It’s solstice time, when days are shortest for those of us in the Northern Hemisphere and the nights can seem endless. This is a good time for dreaming and laying plans for the brighter days ahead, but it can also be a time of despair, when it seems least likely that our dreams could come true.
I’ve been busy meeting with job seekers and leading workshops that are meant to lift spirits and provide encouragement, activities that put me on the front line with folks struggling with job search. It’s hard not to notice when someone seems to have given up hope. The conversation often takes an oppositional turn, with the job seeker seeming more invested in being “right” than in finding solutions.
Here’s a snapshot of such a conversation.
Job seeker: I can't find a job.
Me: What have you tried so far? Maybe we can improve your process.
JS: It's not about my process. No one will hire me because I'm too old.
Me: I know that other people your age have gotten jobs; there must be some employers hiring.
JS: Yes, but they're not paying anything.
Me: And you know this because …
JS: I just do. It's obvious. Nobody wants to pay anyone what they're worth anymore. And no one's hiring people in their 50s and 60s.
Me: OK. So now what?
JS: That's what I'm asking you.
Which leaves me in the position of a) making the job seeker younger, or b) changing “all” employers so they will hire someone this age and pay the wage desired.
What motivates me to press on in these conversations is this simple fact: Despite what this person is saying, their actions tell me they have hope or we wouldn’t be having this chat.

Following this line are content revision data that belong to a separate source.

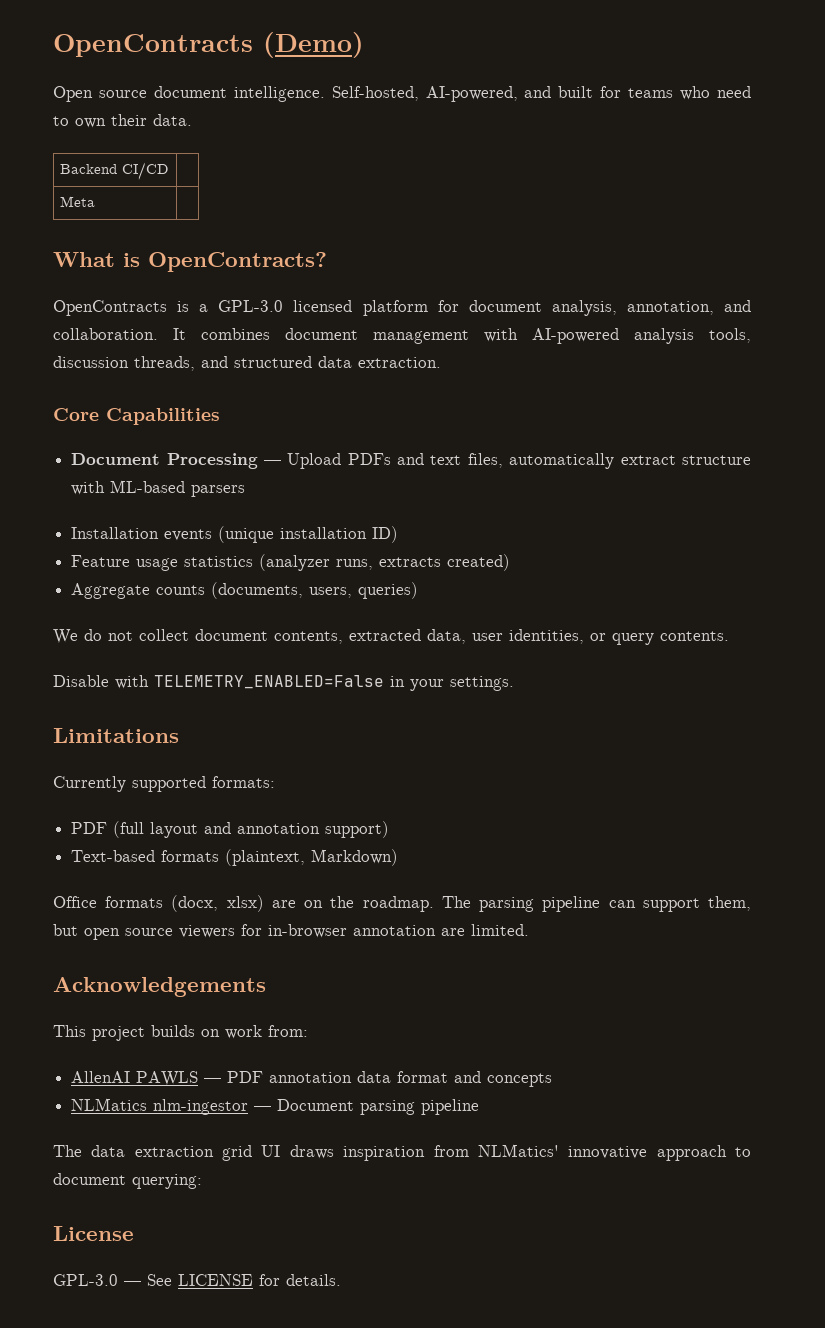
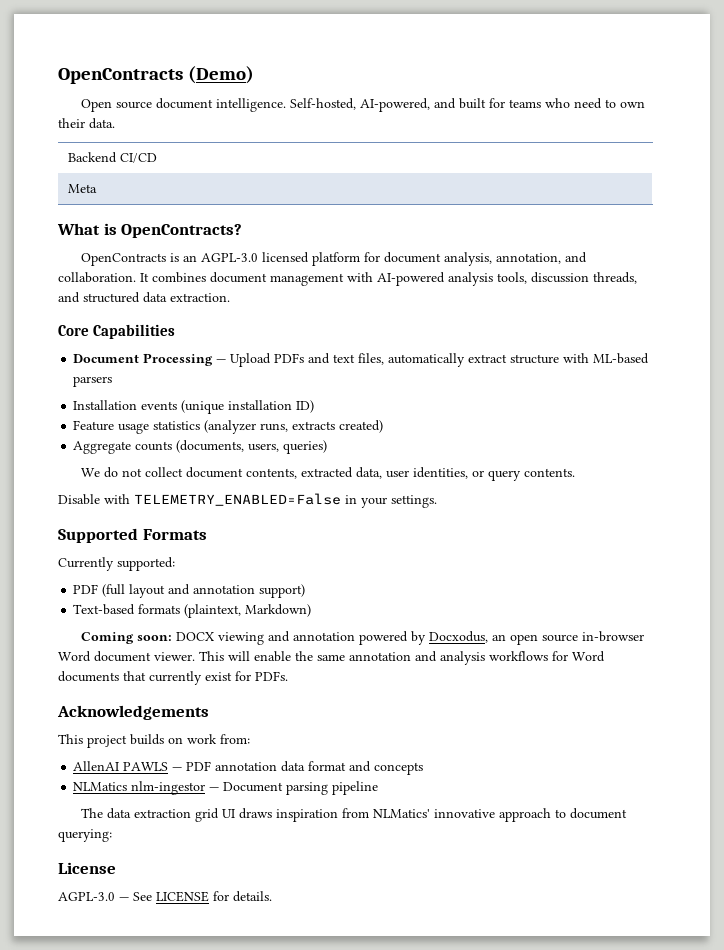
- OpenContracts is a GPL-3.0 licensed platform for document analysis, annotation, and collaboration.
+ OpenContracts is an AGPL-3.0 licensed platform for document analysis, annotation, and collaboration.
- Limitations
+ Supported Formats
- Currently supported formats:
+ Currently supported:
- Office formats (docx, xlsx) are on the roadmap. The parsing pipeline can support them, but open source viewers for in-browser annotation are limited.
+ Coming soon: DOCX viewing and annotation powered by Docxodus, an open source in-browser Word document viewer. This will enable the same annotation and analysis workflows for Word documents that currently exist for PDFs.
- GPL-3.0 — See LICENSE for details.
+ AGPL-3.0 — See LICENSE for details.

Something got them out of bed, into the car or bus and out to a workshop or meeting. If they were dead certain there was no job out there for them, they wouldn’t have bothered.
So we talk on until I can find the chink in the self-protective armor they’ve donned. Eventually something connects, we find the next steps and they start the journey toward a job.
That’s a great story and it’s true more often than not — the stubborn naysayers do want to find work and they’re willing to try. But it leaves me drained and pondering this basic question: Why are we all so invested in our negative view of things?
Just for a minute, imagine that this job seeker was right when he essentially said, “No employer anywhere in the entire country will even consider hiring someone who is, say, 56 or older. Ever. But if they did, the wage would certainly be awful.” That is so silly it defies logic. First of all, the minute the argument shifts to “But if they did…” you know the arguer is on shaky ground with the first premise. As if you didn’t know that already.
This person is operating from fear — as we all do from time to time. Which is understandable but certainly not productive. The better starting point would be to ask, “How can I get a job?” and then be willing to accept that the answer might involve steps that are uncomfortable and unfamiliar.
Which brings me back to the question of dreams. In this solstice week, coinciding with a major holiday that brings families together, I want to ask myself and you as well: What do you want in your life that you don’t have now? And then, What are you willing to do to make that happen?
Are you willing to forgo being “right” in order to move forward? Can you let go of a familiar process or inertia that’s not helpful and let yourself be uncomfortable in a different process? Can you commit to a goal and meet it, despite the barriers — real and imagined? If you were really blocked and it was harming you to stay inert, could you imagine seeking help — including therapy?
This is a week for dreaming and enjoying the gifts we’ve been given, in all forms. We just need to drop our guard enough to let in some of the joy, then call on our courage to reach for more. Happy holidays to you.